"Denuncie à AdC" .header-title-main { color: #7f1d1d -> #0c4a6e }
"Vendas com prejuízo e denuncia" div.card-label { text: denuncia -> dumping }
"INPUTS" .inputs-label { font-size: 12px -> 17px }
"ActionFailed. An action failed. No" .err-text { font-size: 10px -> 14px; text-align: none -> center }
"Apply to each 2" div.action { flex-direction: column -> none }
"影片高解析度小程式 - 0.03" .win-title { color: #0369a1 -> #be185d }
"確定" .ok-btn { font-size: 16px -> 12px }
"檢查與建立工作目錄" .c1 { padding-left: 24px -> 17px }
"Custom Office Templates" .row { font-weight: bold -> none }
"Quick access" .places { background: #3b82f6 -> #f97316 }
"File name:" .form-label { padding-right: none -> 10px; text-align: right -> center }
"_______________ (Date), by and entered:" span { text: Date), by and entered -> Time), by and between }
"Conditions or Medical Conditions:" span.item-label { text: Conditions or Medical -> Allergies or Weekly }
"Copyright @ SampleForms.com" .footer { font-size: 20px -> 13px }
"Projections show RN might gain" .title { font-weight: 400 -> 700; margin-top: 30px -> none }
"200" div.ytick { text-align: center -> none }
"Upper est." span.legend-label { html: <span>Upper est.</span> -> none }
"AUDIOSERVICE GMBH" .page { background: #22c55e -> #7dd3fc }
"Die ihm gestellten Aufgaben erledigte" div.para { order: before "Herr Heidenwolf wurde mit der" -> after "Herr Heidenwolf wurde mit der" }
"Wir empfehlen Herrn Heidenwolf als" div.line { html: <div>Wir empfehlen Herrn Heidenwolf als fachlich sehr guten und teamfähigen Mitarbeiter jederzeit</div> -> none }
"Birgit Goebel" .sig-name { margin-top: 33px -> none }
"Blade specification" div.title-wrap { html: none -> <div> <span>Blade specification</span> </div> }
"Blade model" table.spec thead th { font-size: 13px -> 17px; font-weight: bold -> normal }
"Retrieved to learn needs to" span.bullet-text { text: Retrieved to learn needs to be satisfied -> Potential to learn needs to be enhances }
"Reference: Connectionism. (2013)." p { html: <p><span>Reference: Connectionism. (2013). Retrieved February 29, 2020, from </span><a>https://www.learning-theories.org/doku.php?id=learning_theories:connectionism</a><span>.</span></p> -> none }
+ + + + +
WHAT YOU ARE ASKED TO DO
Could you print all of the entries again exactly as they stand?

RESULT OF THIS EXERCISE
"Denuncie à AdC" .header-title-main { color: #7f1d1d -> #0c4a6e }
"Vendas com prejuízo e denuncia" div.card-label { text: denuncia -> dumping }
"INPUTS" .inputs-label { font-size: 12px -> 17px }
"ActionFailed. An action failed. No" .err-text { font-size: 10px -> 14px; text-align: none -> center }
"Apply to each 2" div.action { flex-direction: column -> none }
"影片高解析度小程式 - 0.03" .win-title { color: #0369a1 -> #be185d }
"確定" .ok-btn { font-size: 16px -> 12px }
"檢查與建立工作目錄" .c1 { padding-left: 24px -> 17px }
"Custom Office Templates" .row { font-weight: bold -> none }
"Quick access" .places { background: #3b82f6 -> #f97316 }
"File name:" .form-label { padding-right: none -> 10px; text-align: right -> center }
"_______________ (Date), by and entered:" span { text: Date), by and entered -> Time), by and between }
"Conditions or Medical Conditions:" span.item-label { text: Conditions or Medical -> Allergies or Weekly }
"Copyright @ SampleForms.com" .footer { font-size: 20px -> 13px }
"Projections show RN might gain" .title { font-weight: 400 -> 700; margin-top: 30px -> none }
"200" div.ytick { text-align: center -> none }
"Upper est." span.legend-label { html: <span>Upper est.</span> -> none }
"AUDIOSERVICE GMBH" .page { background: #22c55e -> #7dd3fc }
"Die ihm gestellten Aufgaben erledigte" div.para { order: before "Herr Heidenwolf wurde mit der" -> after "Herr Heidenwolf wurde mit der" }
"Wir empfehlen Herrn Heidenwolf als" div.line { html: <div>Wir empfehlen Herrn Heidenwolf als fachlich sehr guten und teamfähigen Mitarbeiter jederzeit</div> -> none }
"Birgit Goebel" .sig-name { margin-top: 33px -> none }
"Blade specification" div.title-wrap { html: none -> <div> <span>Blade specification</span> </div> }
"Blade model" table.spec thead th { font-size: 13px -> 17px; font-weight: bold -> normal }
"Retrieved to learn needs to" span.bullet-text { text: Retrieved to learn needs to be satisfied -> Potential to learn needs to be enhances }
"Reference: Connectionism. (2013)." p { html: <p><span>Reference: Connectionism. (2013). Retrieved February 29, 2020, from </span><a>https://www.learning-theories.org/doku.php?id=learning_theories:connectionism</a><span>.</span></p> -> none }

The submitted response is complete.